О Винтере больше не вспоминали. Ларк коротала часы в тенистом саду. Она вспоминала, как первый раз приехала сюда по просьбе Спенсера просить помощи. Даже в самых безумных снах она не могла представить, что через год выйдет замуж за наследника рода де Лэйси и будет носить его ребенка.
И уж, конечно, она не думала, что полюбит Оливера.
При первой же встрече он спросил, хочет ли она от него ребенка.

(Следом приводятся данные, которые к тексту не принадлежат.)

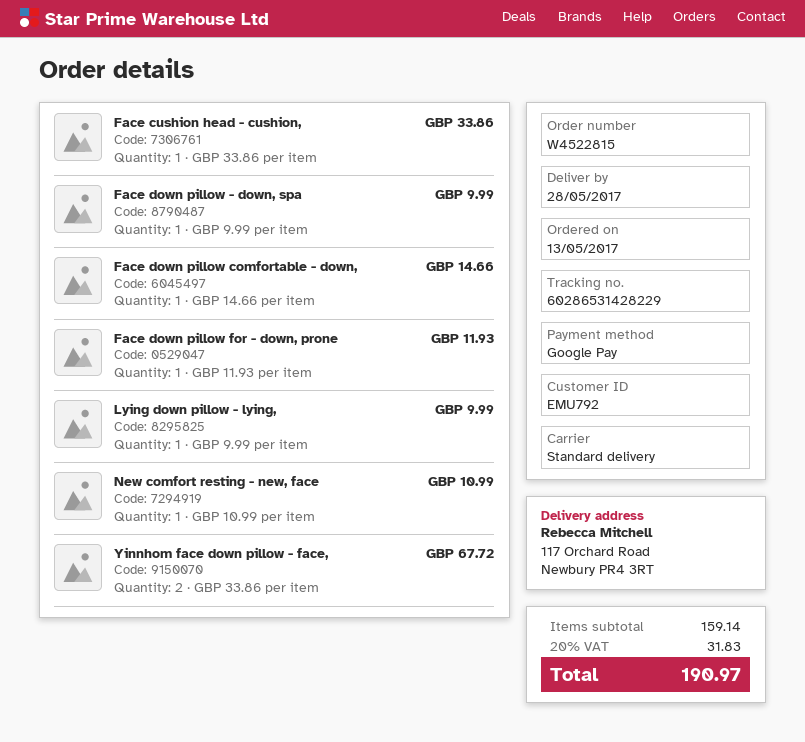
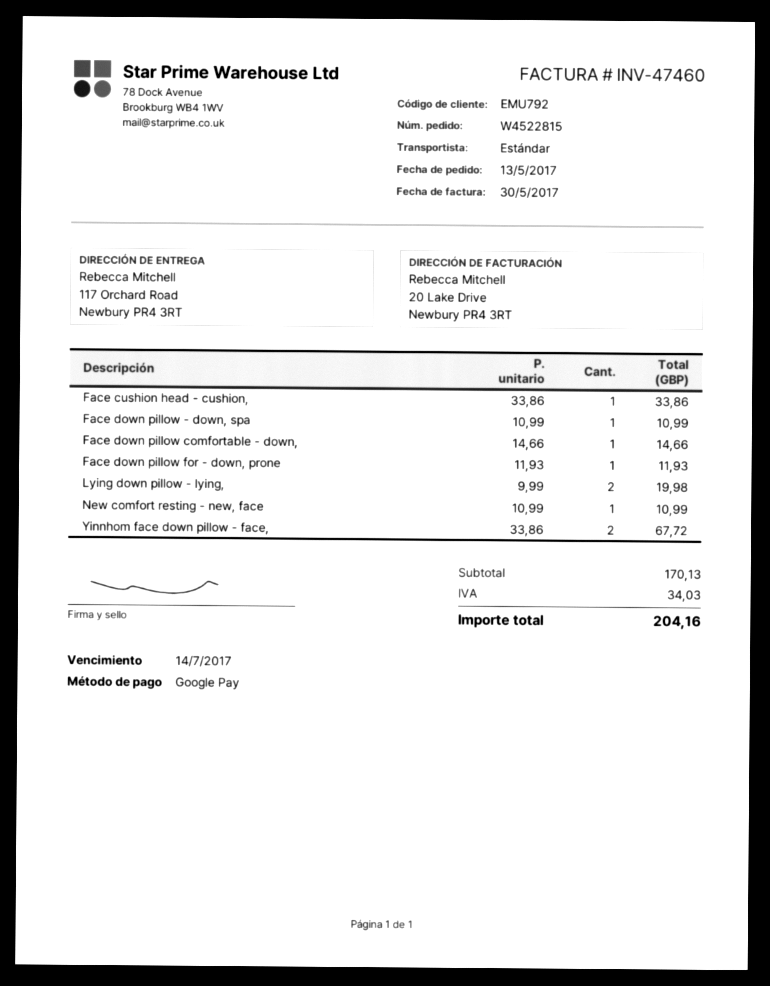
Face down pillow - down, spa: 1 x 9.99 = 9.99 -> 1 x 10.99 = 10.99
Lying down pillow - lying,: 1 x 9.99 = 9.99 -> 2 x 9.99 = 19.98
subtotal: 159.14 -> 170.13
tax: 31.83 -> 34.03
total: 190.97 -> 204.16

Это был дерзкий, оскорбительный, наглый вопрос. И все же она не могла отрицать, что ее тогда охватило волнение, подобное первому дыханию весны после бесконечной зимы. Неужели все началось уже тогда?

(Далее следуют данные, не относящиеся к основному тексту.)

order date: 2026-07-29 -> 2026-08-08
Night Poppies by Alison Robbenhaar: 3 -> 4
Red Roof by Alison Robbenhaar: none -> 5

Ларк стояла у реки и смотрела на воду. Сверкая на солнце, мимо проплывали баржи и лихтеры, лодки и плоты. Сладко пахли розы. Это была мирная, идиллическая картина.

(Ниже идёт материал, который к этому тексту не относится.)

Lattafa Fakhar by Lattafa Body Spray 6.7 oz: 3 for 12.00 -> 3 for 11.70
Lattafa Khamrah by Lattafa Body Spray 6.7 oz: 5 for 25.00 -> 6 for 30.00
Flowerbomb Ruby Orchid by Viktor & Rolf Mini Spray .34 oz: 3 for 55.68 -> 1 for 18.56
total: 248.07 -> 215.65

А совсем недалеко, с ворот лондонского моста, остекленевшим взором смотрят головы еретиков и предателей короны. Королева, борясь с вечными болезнями, все же отчаянно пытается управлять перессорившимися советниками. А в тесных каморках на грязных улицах лондонских окраин живет нищета.
Лондон кровоточил скрытыми ранами. Ларк не обвиняла королеву Марию. Проблем было слишком много, и коренились они слишком глубоко, чтобы их могла разрешить одна женщина, которая, видимо, даже не представляла, насколько подданные презирают ее испанских советчиков и в особенности епископа Эдмунда Боннера.
Как странно все складывается в жизни...
Ларк вспомнила, что Мария жаждет ребенка, которого не может иметь. А сама она никогда не осмеливалась мечтать о ребенке и вот через какие-нибудь пять месяцев даст ему жизнь.
Пора сказать об этом Оливеру. Она была так близка к этому в ту ночь, когда призналась ему о Винтере. Если бы Оливер тогда промолчал, если бы выслушал ее, она бы все рассказала ему. Правда, растущий живот скоро сам выдаст ее секрет, но пока фигура все еще оставалась стройной, хотя немного округлилась. Но это скрывали складки платья.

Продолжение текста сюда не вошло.